Inception, Spoilers
Aug 10, 2010 · 3 minute readOn the whole, I don’t really care about spoilers. If your enjoyment of a movie is based entirely around not knowing a particular plot point, then the movie hasn’t really done its job. Inception, like most of Christopher Nolan’s films, is so dense and complex as to be pretty much spoiler-proof. I know there’s this stuff about a dream, and then a dream-within-a-dream, and then, later on, a dream-within-a-dream-within-a-dream (I think). Apart from that, it’s all a little fuzzy.
Even still, there’s been an almost universal, unwritten agreement among critics that it’s best to not reveal too much about the film. I guess it’s so people can go in completely fresh. Even Mark Kermode, who had previously spoiled Harry Potter and the Half-Blood Prince (which he now refers to as “the unfortunate incident after being hit with nerd-rage”) has said very little about the plot of the film.
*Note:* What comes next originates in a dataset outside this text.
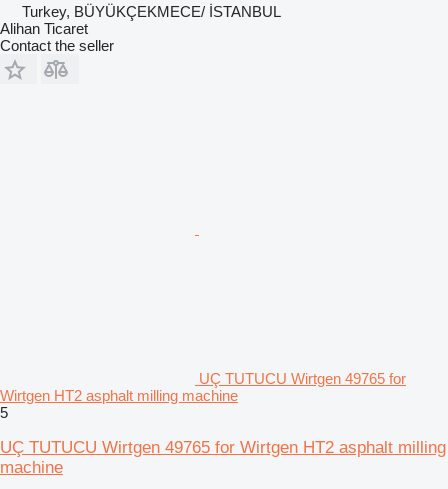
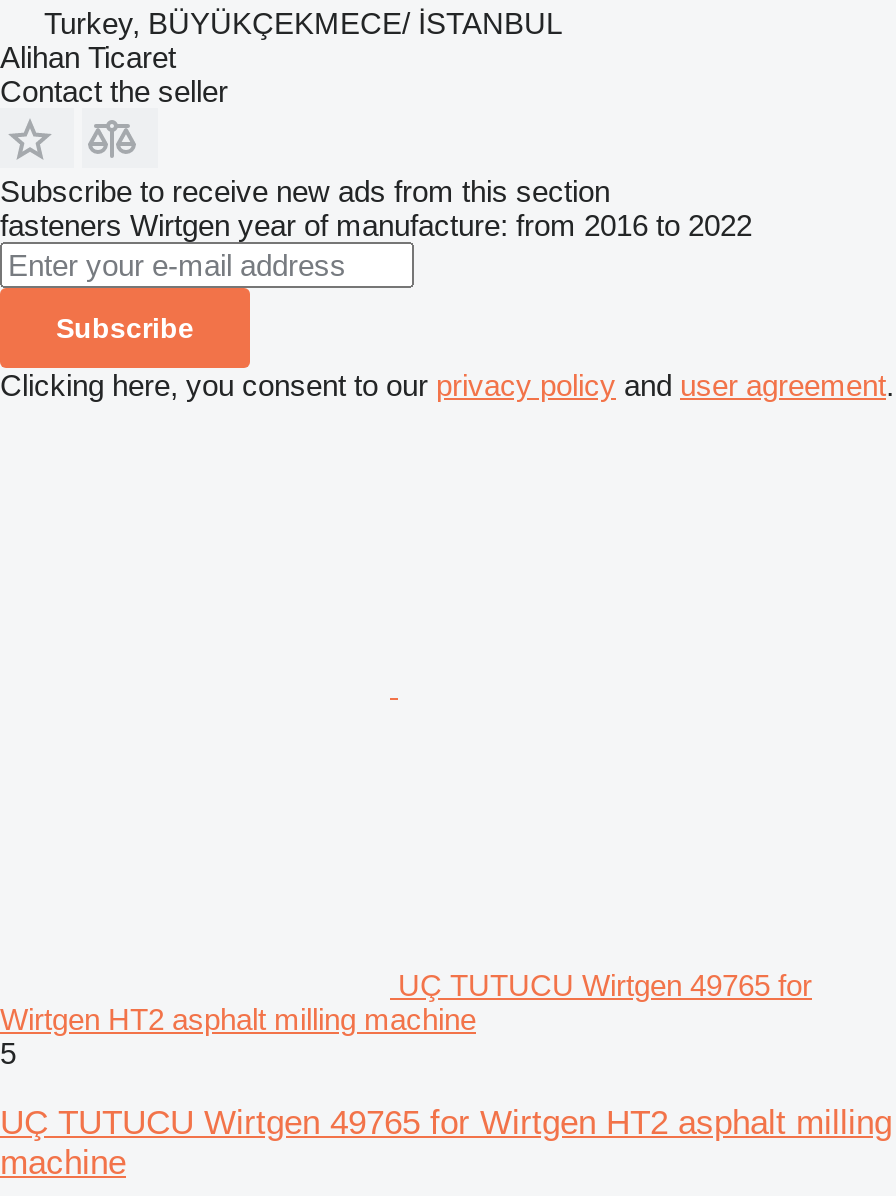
+ Subscribe to receive new ads from this section
+ fasteners Wirtgen year of manufacture: from 2016 to 2022
+ Subscribe
+ Clicking here, you consent to our privacy policy and user agreement.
What people are talking about, because they figure it’s not spoiling anything, is the last shot of the film. “What did you think of the last shot?” they ask. “What noise did you make? I made a sort of a ‘whoah’ combined with a ‘huh?’” And they’re right to talk. Inception has one of those bravura endings that, if you were feeling particularly cynical, could easily be interpreted as the director showing off. It’s right up there with Brad Pitt channelling Quentin Tarantino at the end of Inglourious Basterds: “You know somethin’, Utivich? I think this just might be my masterpiece.”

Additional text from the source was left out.